Nenhuma outra criatura, como a Baleia, faz parte do imaginário do Homem, de forma tão intensa e duradoura. Animal misterioso e místico, a baleia inspirou lendas, terrores, cobiças e fascínios. Está presente, desde sempre, na Literatura e na Arte, povoando os nossos sonhos e os nossos medos ancestrais.
A baleia ajudou a criar um povo de heróis. Um modo de vida marcado por uma medular força de sobrevivência. Uma epopeia global por todos os mares do mundo.
A baleação foi a mais espantosa actividade piscatória que o homem exerceu sobre o Planeta. Os açorianos participaram, durante os séculos XVIII e XIX, na baleação anglo-americana, transoceânica e de longo curso. A partir de meados do século XIX introduzimos a baleação sedentária e artesanal nos Açores. Nas décadas de 80 e de 90 do século XX, a valorização ecológica dos cetáceos e a musealização da cultura baleeira marcaram a identidade açoriana. A baleia renasceu como objecto de culto, emblema e símbolo dos Açores.

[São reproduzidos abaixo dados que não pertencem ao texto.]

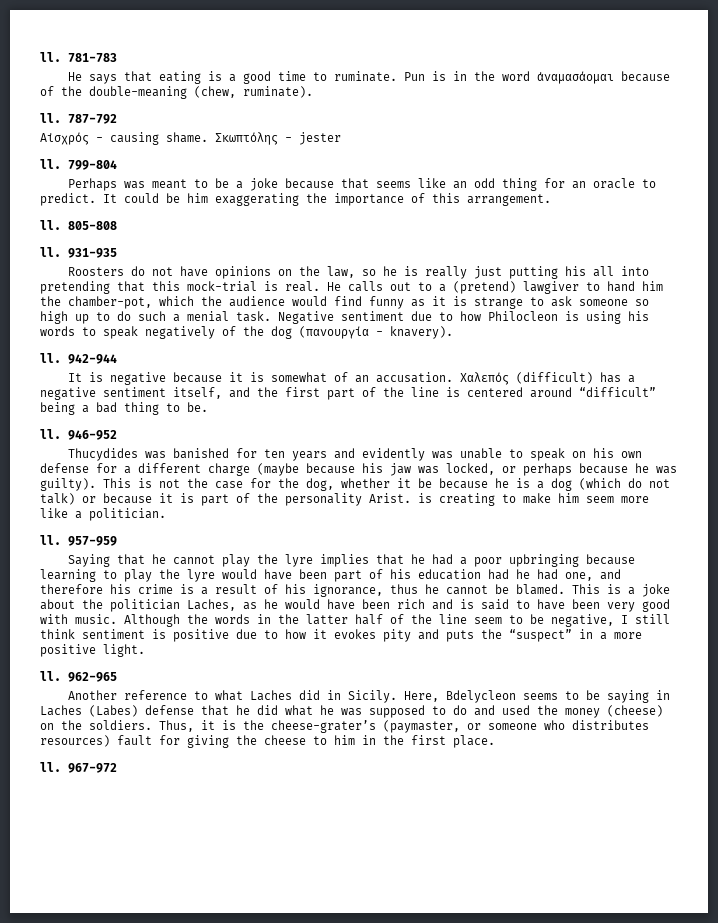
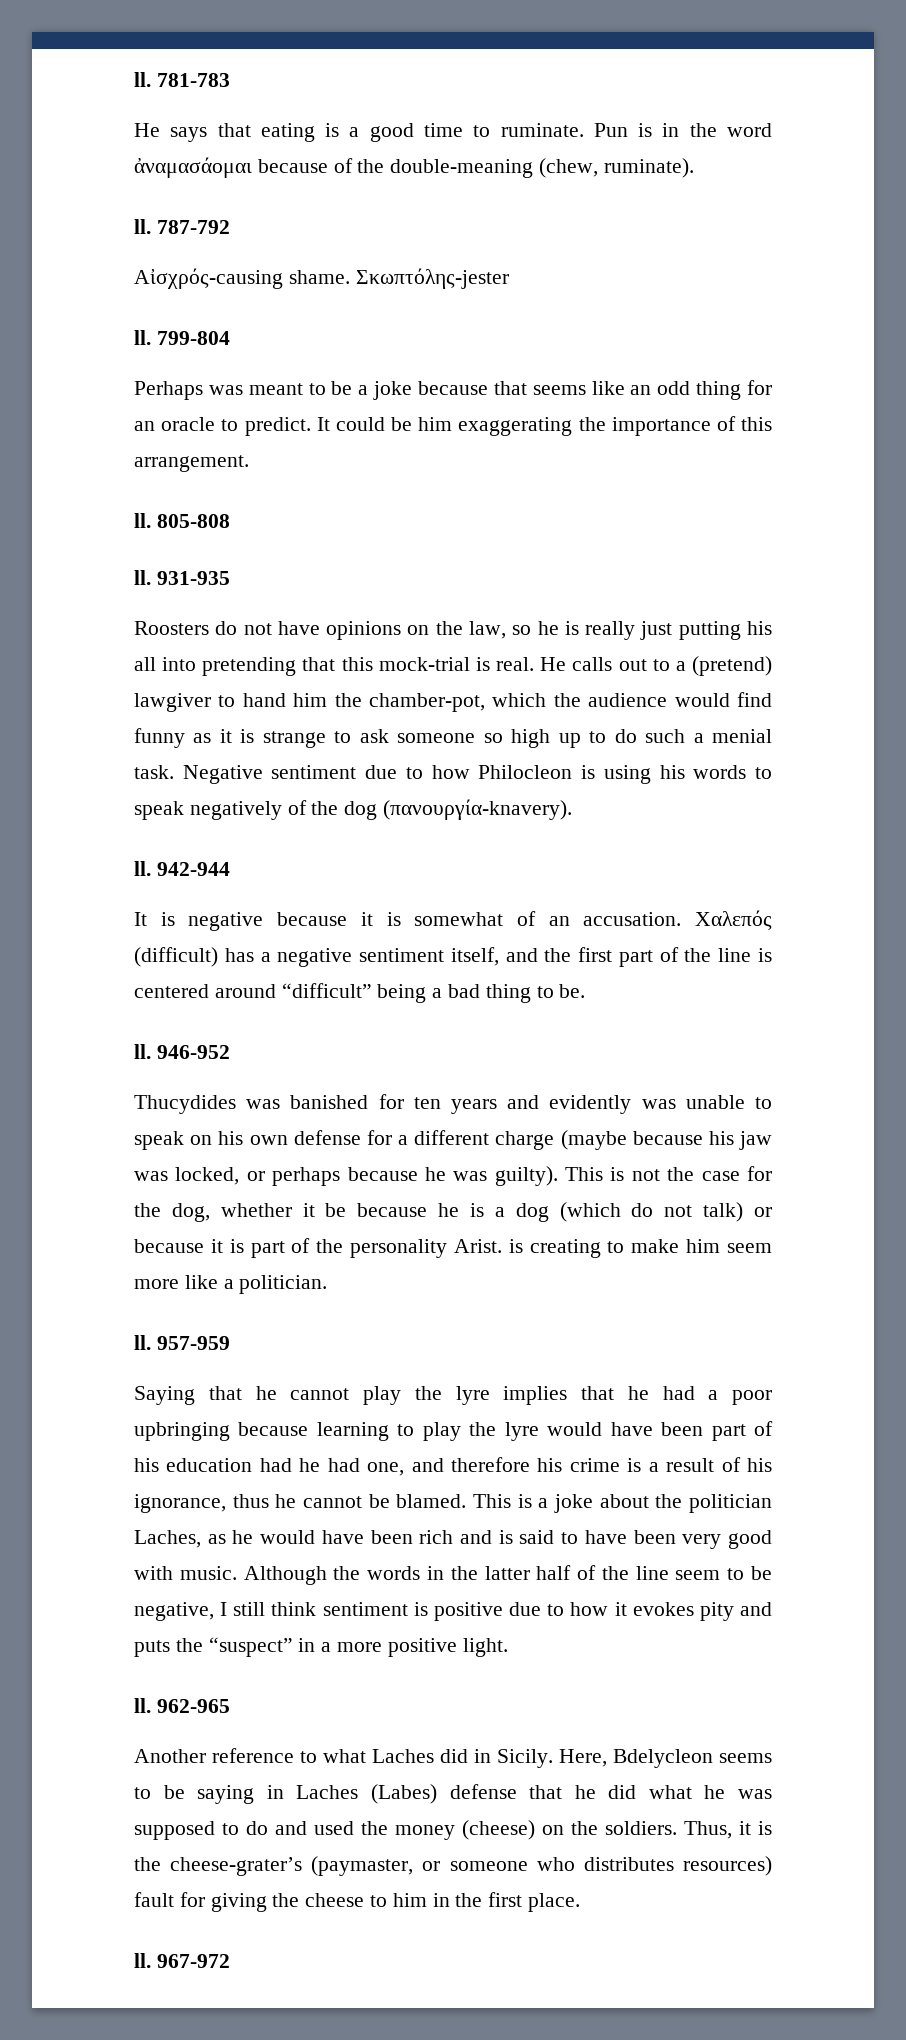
- Αἰσχρός - causing shame. Σκωπτόλης - jester
+ Αἰσχρός-causing shame. Σκωπτόλης-jester
- Negative sentiment due to how Philocleon is using his words to speak negatively of the dog (πανουργία - knavery).
+ Negative sentiment due to how Philocleon is using his words to speak negatively of the dog (πανουργία-knavery).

Nenhum outro lugar, como as Lajes do Pico, foi capaz de converter a sua tradição baleeira num tão rico património. Nenhum outro lugar possui estruturas museológicas, espaços de memória, dinâmicas e estratégias de reinvenção patrimonial, associados à cultura da baleia, únicos no mundo. A observação das baleias veio substituir a caça de outrora por uma actividade que recontextualiza a relação secular e mítica dos homens com as baleias. As Lajes do Pico, desde cedo, e com carácter pioneiro, assumiu-se como um espaço de referência, e uma imagem genial, desta nova cultura da baleia. Aqui, como em nenhum outro lugar do mundo, se faz a síntese entre a História e a Ecologia. Aqui, a memória funde-se com a natureza profunda. Com o mar e as grandes baleias, numa liturgia sagrada.
As Lajes do Pico são uma varanda escancarada sobre a História e sobre o Mar, entendido este como uma espécie de coração do mundo, fonte e consciência biológica de tudo.
As Lajes do Pico transformaram-se numa das grandes plataformas mundiais para a descodificação dos mistérios associados a todo este imaginário natural e cultural. Repositório, vitrine, redoma, santuário, museu vivo, paisagem cultural excepcional, as Lajes do Pico são hoje um símbolo e uma imagem mundial dessa iconografia e dessa mitografia profundas, que se podem sintetizar na “Cultura da Baleia”.
Porque faz sentido, porque é legítimo e porque prestigia os Açores e afirma Portugal no Mundo, precisamos de reconhecer a excepcionalidade deste invulgar património. A sua dimensão regional, nacional e internacional.
Merecem, pois, as Lajes do Pico uma candidatura da Cultura da Baleia a Património Mundial da Unesco.
É justificada, numa terra em que a Vida é Baleia, a criação da marca Lajes do Pico: Capital da Cultura da Baleia.